Just about every industry was impacted by the pandemic (either negatively or positively), and the fashion industry took its fair share of curveballs. However, although we are emerging from one of the most restrictive and economically challenging periods in recent history, the impact is still making itself known and will continue to do so for many years. Combine this with the societal and cultural shifts that are dominating the headlines, including the fight against climate change, and it is apparent that the fashion industry may never be quite the same again. Here are four of the biggest trends that have emerged in the fashion industry this year.
- Breaking gender stereotypes and boundaries
The way society perceives gender and sexual identity is evolving, and while there is still a long way to go in many ways, there has been a definite shift towards gender-neutral fashion. Without the ‘rules’ about which clothes are appropriate for certain genders, who can wear make-up or jewelry and who cannot, or whether certain body types are ‘allowed’ to show more skin than others, fashion is becoming much more fluid. There are an increasing number of celebrities and clothing brands embracing body positivity and acceptance in their approach. This also extends to more people pursuing individuality in their image by choosing tailor made or personalized clothing such as custom Converse.

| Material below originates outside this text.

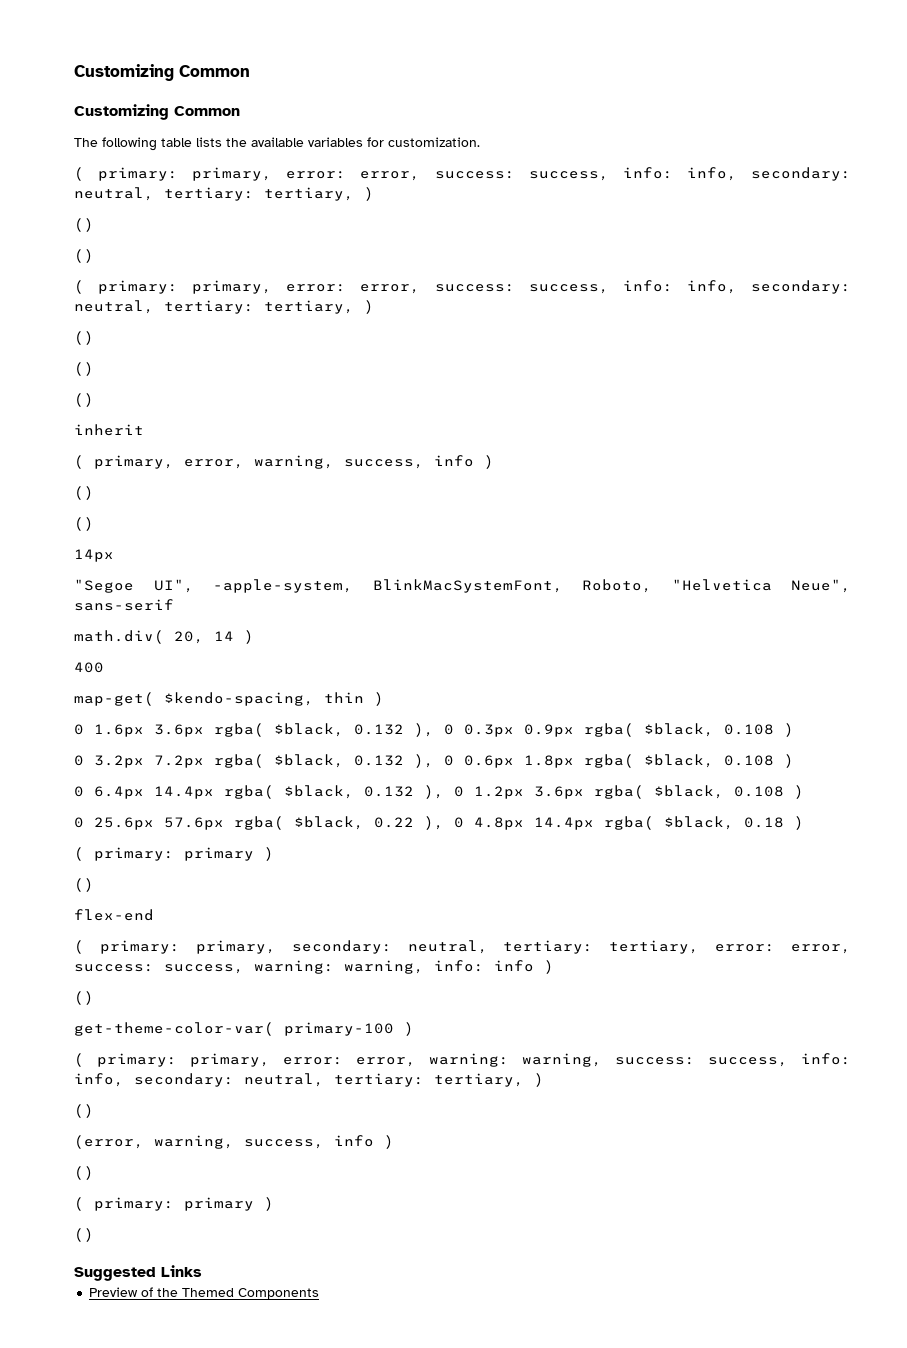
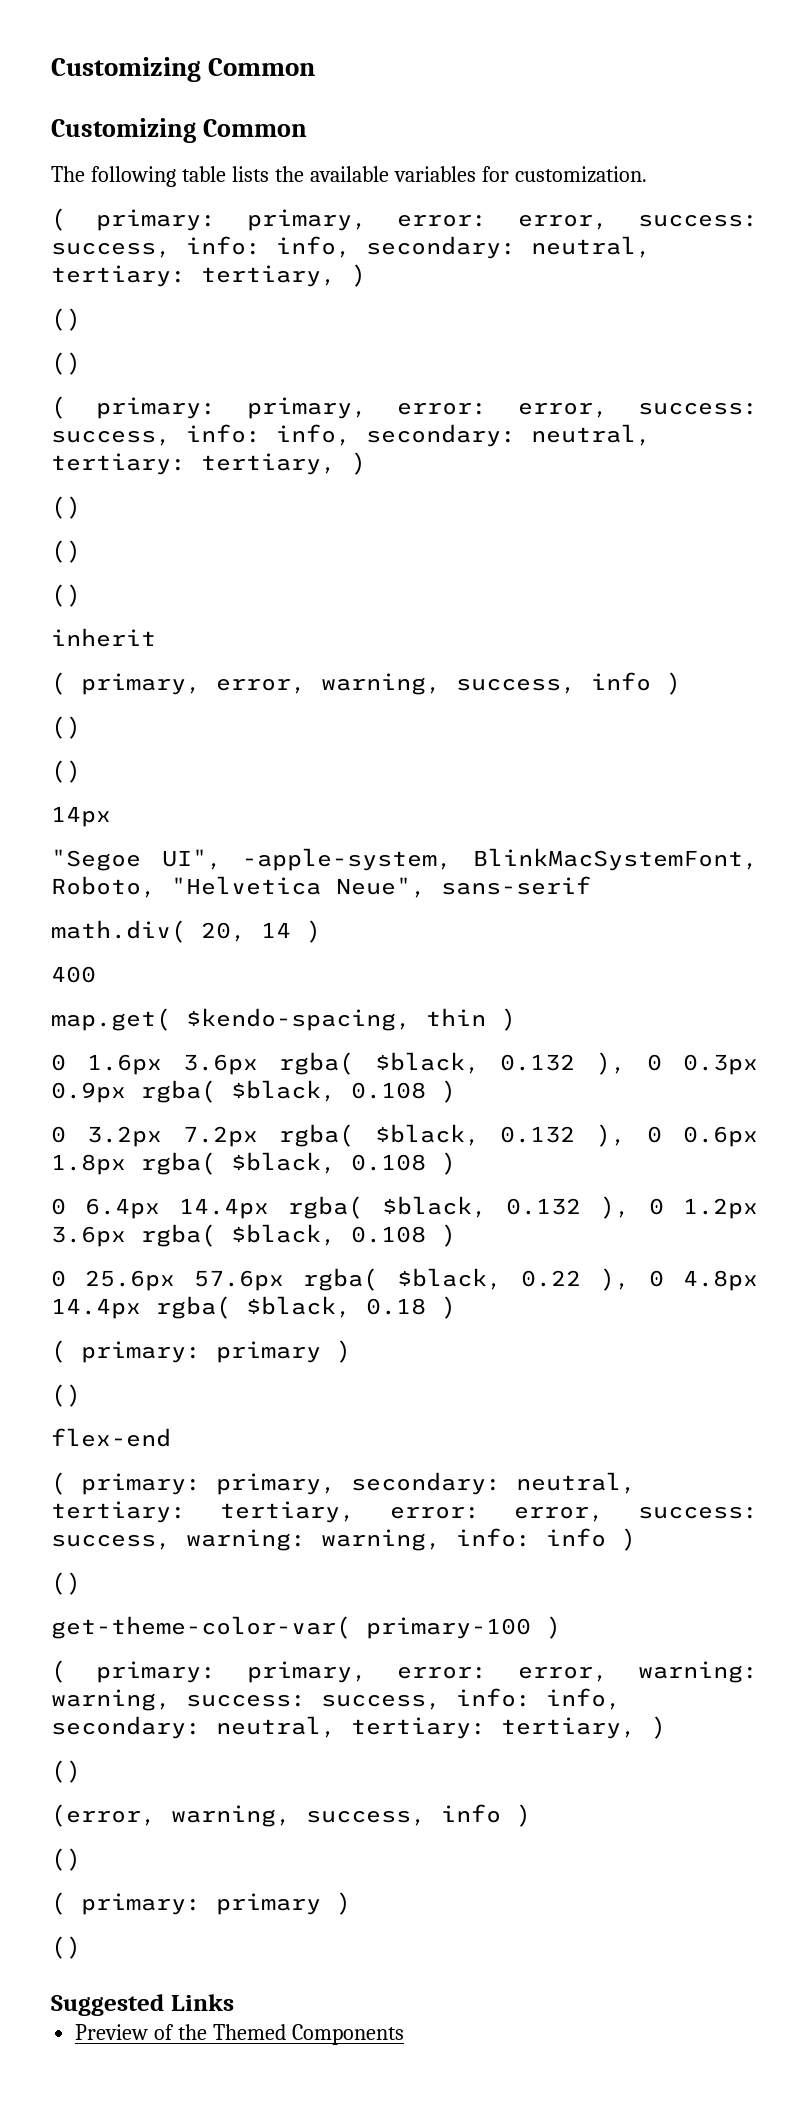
[74,692,154,706] map-get( -> [51,1008,171,1031] map.get(

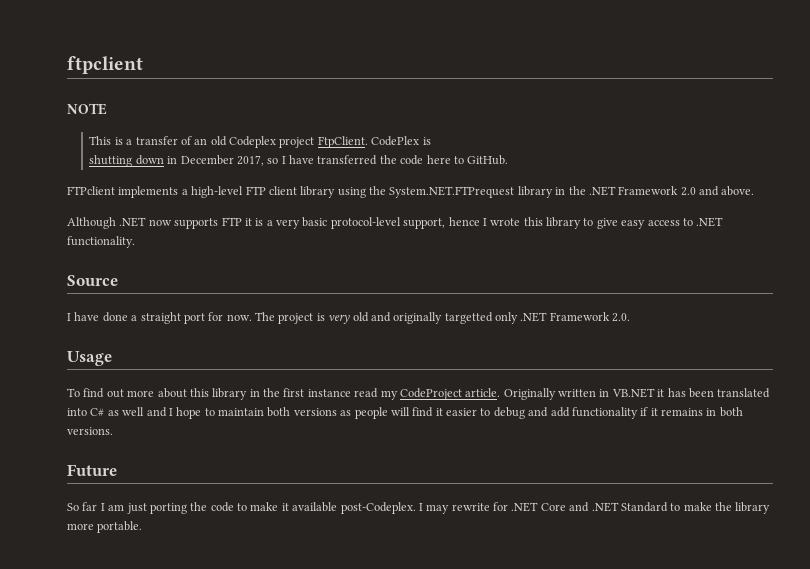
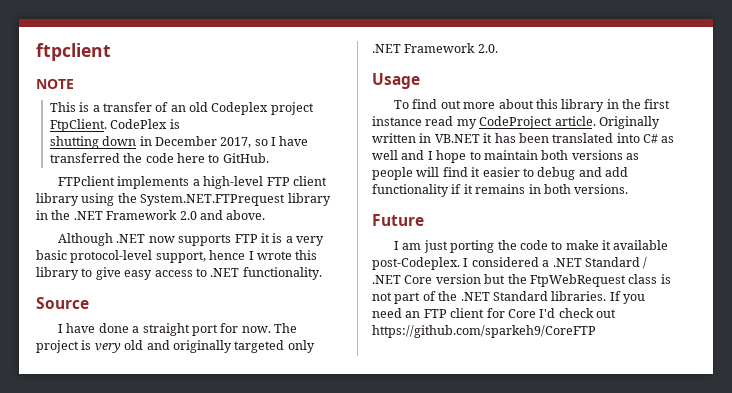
[444,312,493,324] targetted -> [234,340,285,353] targeted
[67,502,98,511] So far -> (424, 220) none
[426,502,771,514] [67,521,143,533] may rewrite for .NET Core and .NET Standard to make the library more portable. -> [471,257,648,269] [372,274,671,287] [372,291,645,304] [372,308,616,318] [372,325,596,338] considered a .NET Standard / .NET Core version but the FtpWebRequest class is not part of the .NET Standard libraries. If you need an FTP client for Core I'd check out https://github.com/sparkeh9/CoreFTP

- A preference for practicality and comfort
Many people who used to put fashion before comfort had an epiphany of sorts during lockdown. Why did they spend so much of their time wearing uncomfortable clothes simply because they were on-trend? This year, there has been an increase in demand for casual and comfortable clothing, and not just when choosing loungewear, which is largely due to the increased amount of time we have spent in our homes. We have also been unable to go out to socialize. In addition, with so many being financially impacted by the pandemic, consumers are spending more on comfortable clothes that will serve them in a variety of situations.
- Spotlight on brand ethics and responsible practices
During the pandemic, some clothing brands hit the headlines because their CEOs decided to take a huge pay-cut to ensure they could continue to employ staff in their temporarily closed stores. On the other hand, brands that were found to be putting profits before their employees have suffered greatly in terms of PR. Another possible factor to consider is that consumers are more aware than ever before of the impact that throwaway fashion has on carbon emissions. If we want to save our planet, we need to embrace more sustainable manufacturing practices and buy higher-quality clothing that will last longer.
- More relaxed workwear
Another consequence of the pandemic is that many people had to work from home, and a high number of those people are likely to continue to do so on at least a part-time basis. This has led to people questioning which elements of traditional working practices are relevant in modern society. If we do not need to physically be in the office, do we need to dress in a suit and tie when we are sat behind a desk? Many brands have brought in more casual workwear policies for this reason, adopting a ‘dress for the day’ approach.